### The input
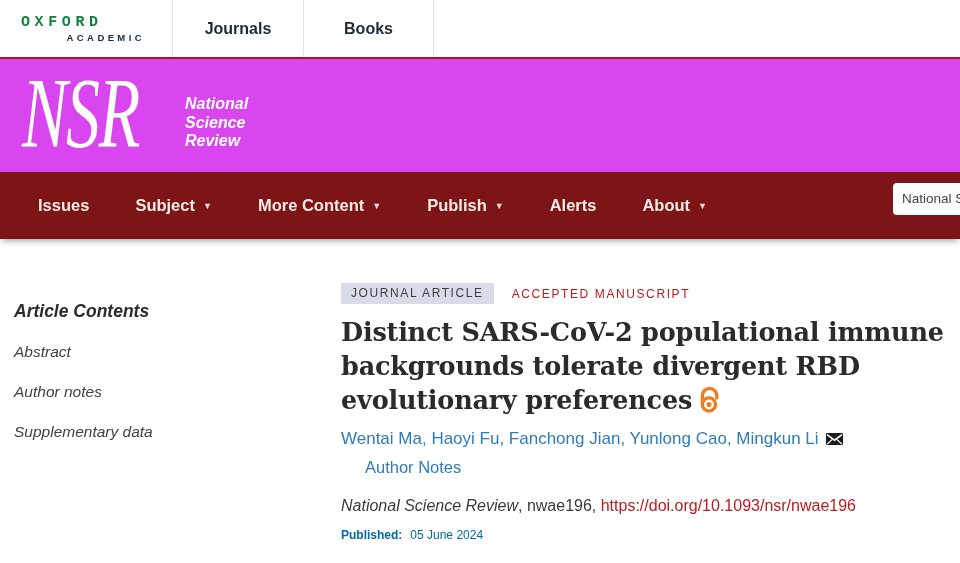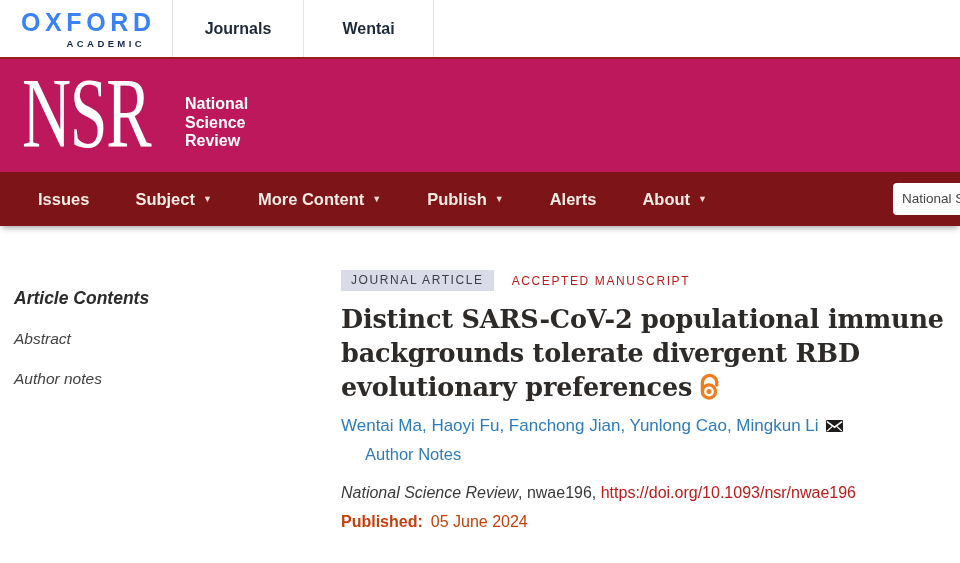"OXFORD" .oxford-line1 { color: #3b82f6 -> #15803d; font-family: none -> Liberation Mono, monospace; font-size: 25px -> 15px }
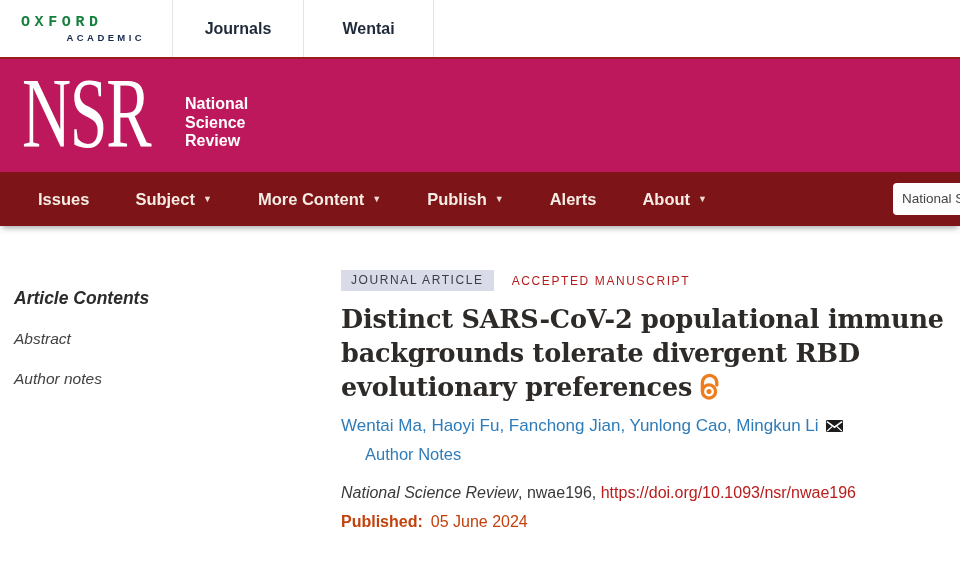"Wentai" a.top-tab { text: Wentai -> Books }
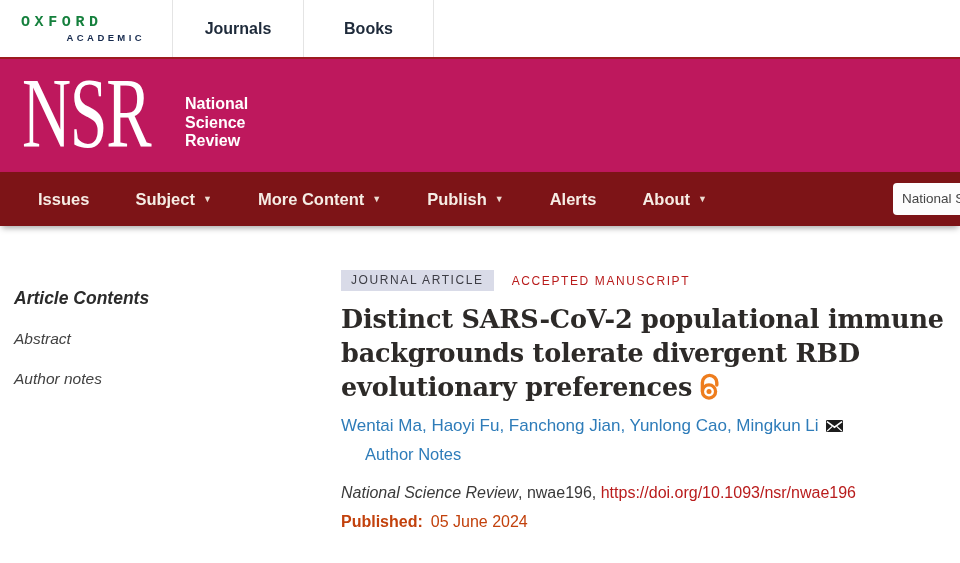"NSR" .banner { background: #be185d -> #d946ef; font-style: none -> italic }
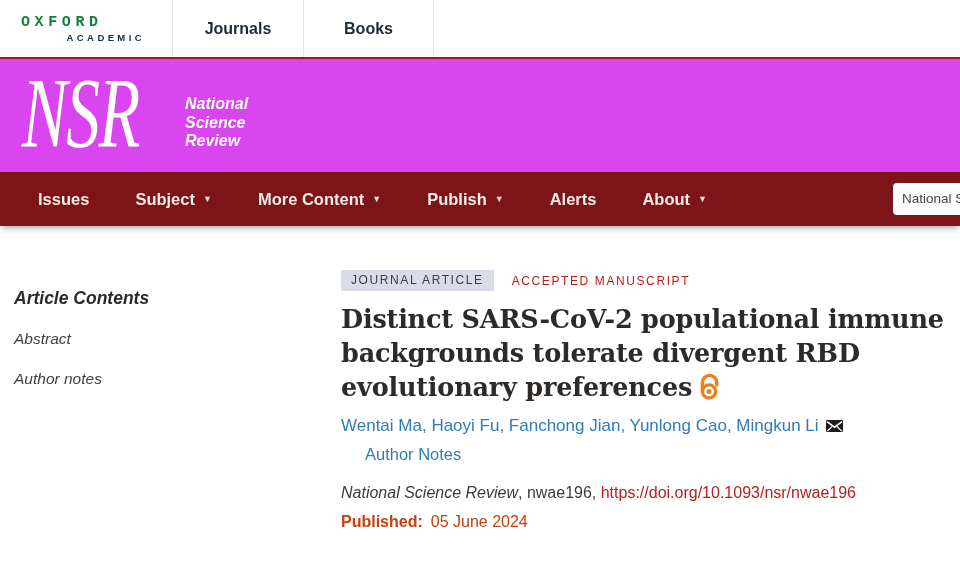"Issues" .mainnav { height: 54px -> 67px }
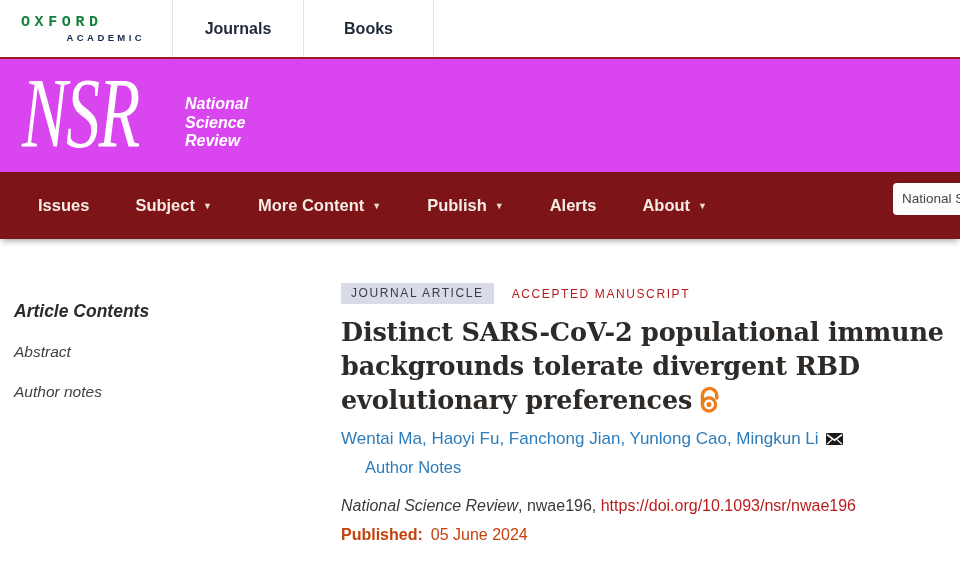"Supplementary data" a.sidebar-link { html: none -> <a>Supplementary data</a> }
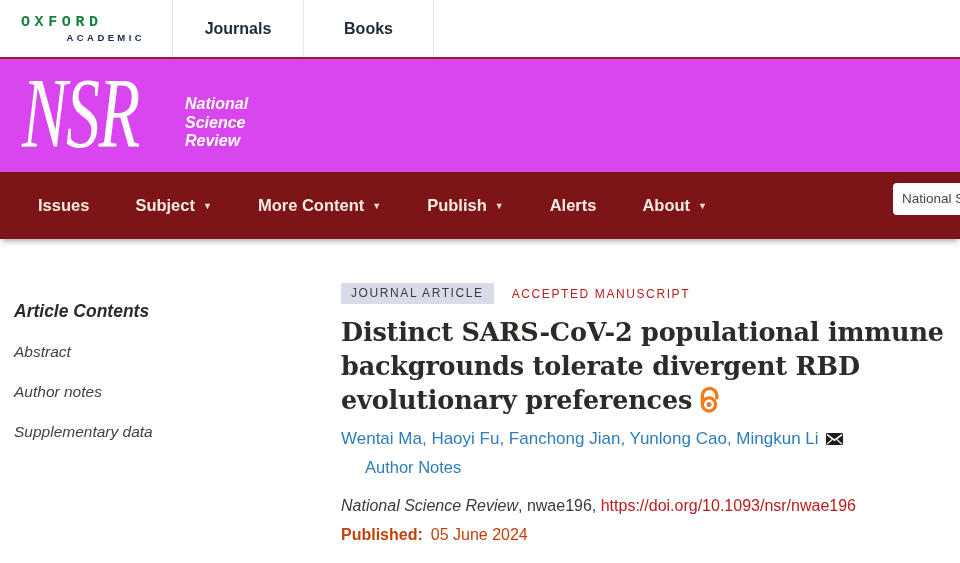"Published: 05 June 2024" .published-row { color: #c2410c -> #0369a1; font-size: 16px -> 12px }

### Work required
Only the lines from the one containing "html: none ->" to the end of the listing belong in the answer, exactly as they stand and with no pictures.

### Exercise output
"Supplementary data" a.sidebar-link { html: none -> <a>Supplementary data</a> }
"Published: 05 June 2024" .published-row { color: #c2410c -> #0369a1; font-size: 16px -> 12px }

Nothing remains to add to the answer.